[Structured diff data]
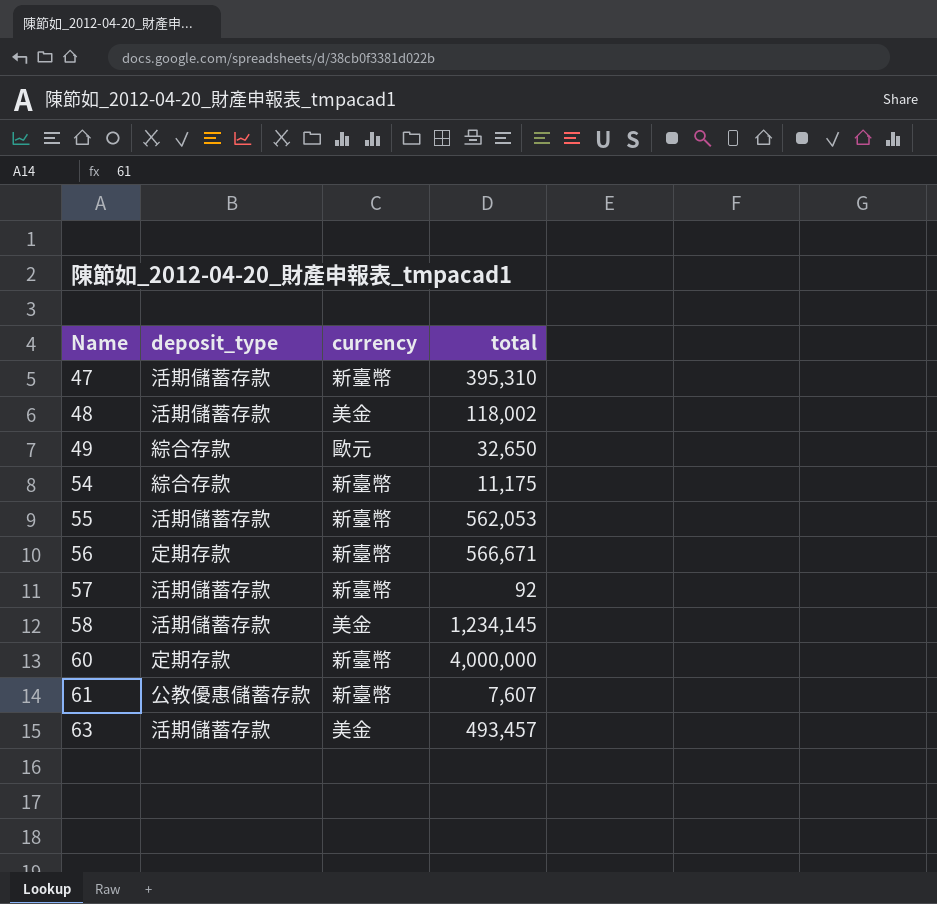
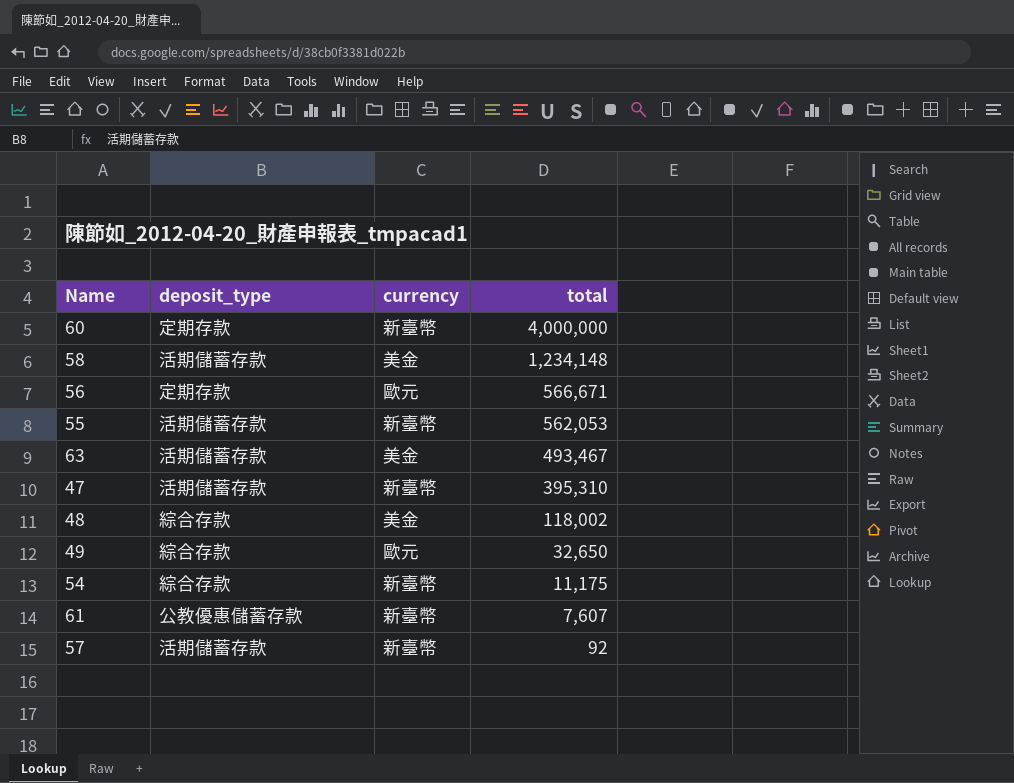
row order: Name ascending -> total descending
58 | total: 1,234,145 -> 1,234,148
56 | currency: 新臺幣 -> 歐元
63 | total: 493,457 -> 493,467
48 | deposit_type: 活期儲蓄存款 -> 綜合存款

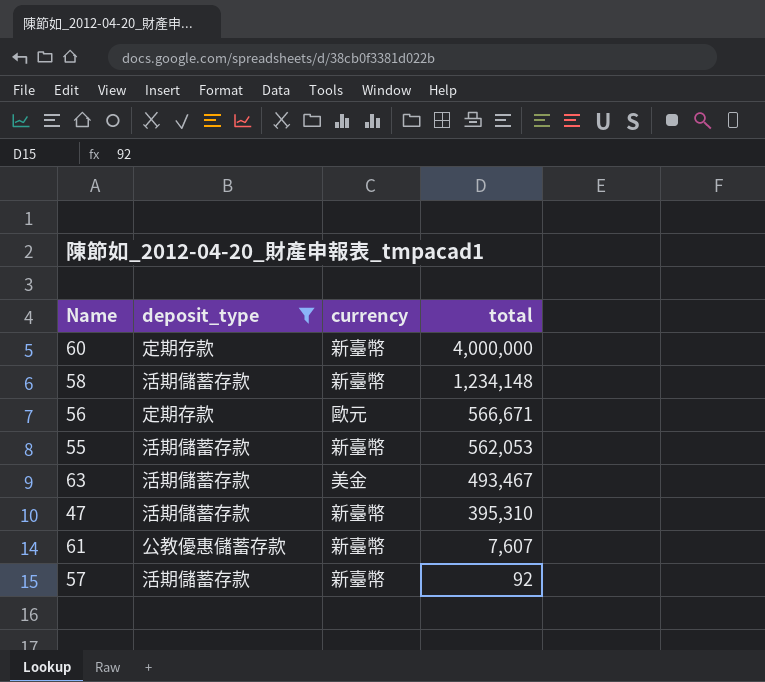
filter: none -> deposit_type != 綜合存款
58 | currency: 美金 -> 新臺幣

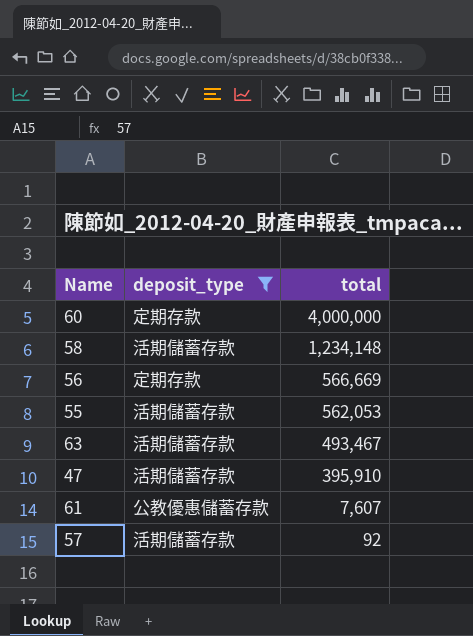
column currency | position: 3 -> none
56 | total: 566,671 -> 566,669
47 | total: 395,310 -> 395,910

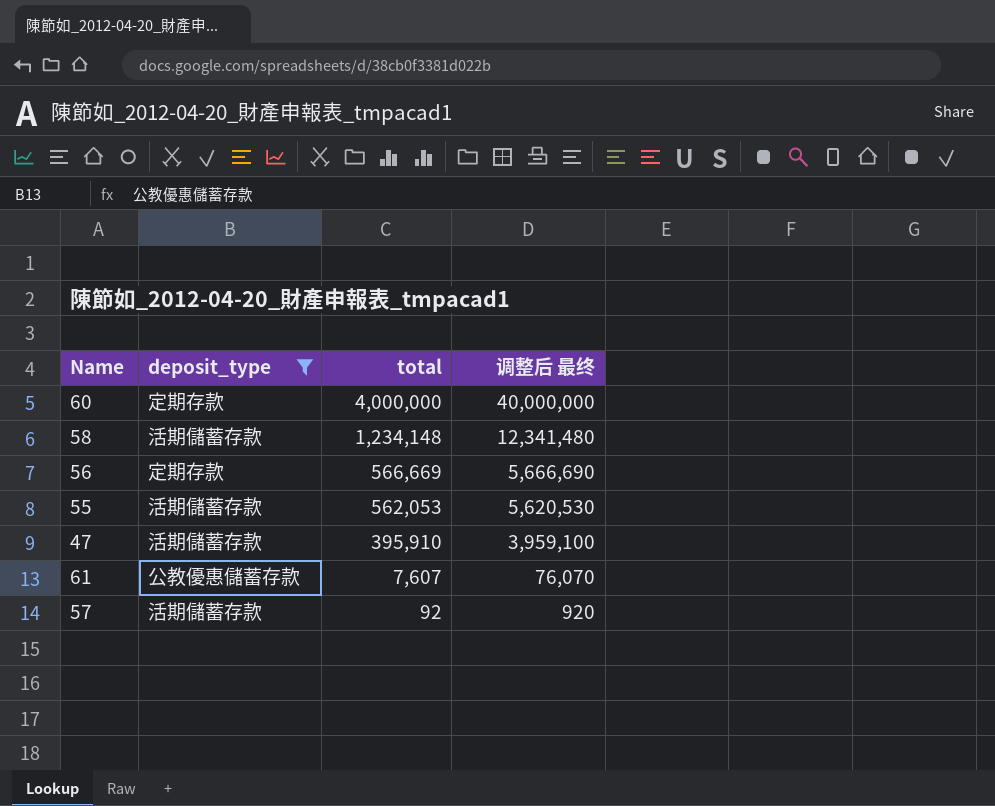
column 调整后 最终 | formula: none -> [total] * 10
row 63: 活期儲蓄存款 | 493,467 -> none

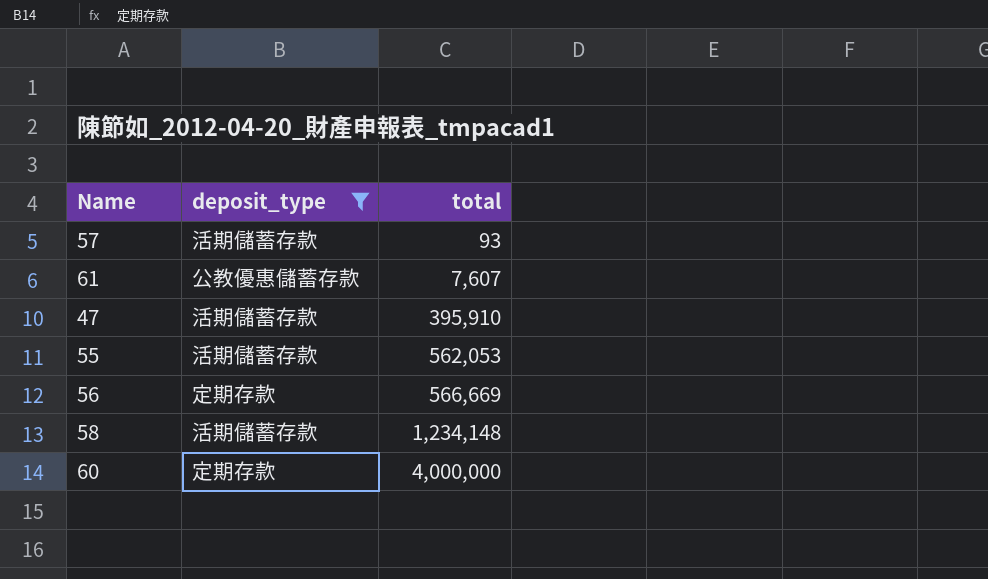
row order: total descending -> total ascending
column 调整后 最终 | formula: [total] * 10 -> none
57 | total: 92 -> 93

■ Directions for this task ■
Copy the lines above exactly and exclude every image.

■ Answer to the exercise ■
row order: Name ascending -> total descending
58 | total: 1,234,145 -> 1,234,148
56 | currency: 新臺幣 -> 歐元
63 | total: 493,457 -> 493,467
48 | deposit_type: 活期儲蓄存款 -> 綜合存款

filter: none -> deposit_type != 綜合存款
58 | currency: 美金 -> 新臺幣

column currency | position: 3 -> none
56 | total: 566,671 -> 566,669
47 | total: 395,310 -> 395,910

column 调整后 最终 | formula: none -> [total] * 10
row 63: 活期儲蓄存款 | 493,467 -> none

row order: total descending -> total ascending
column 调整后 最终 | formula: [total] * 10 -> none
57 | total: 92 -> 93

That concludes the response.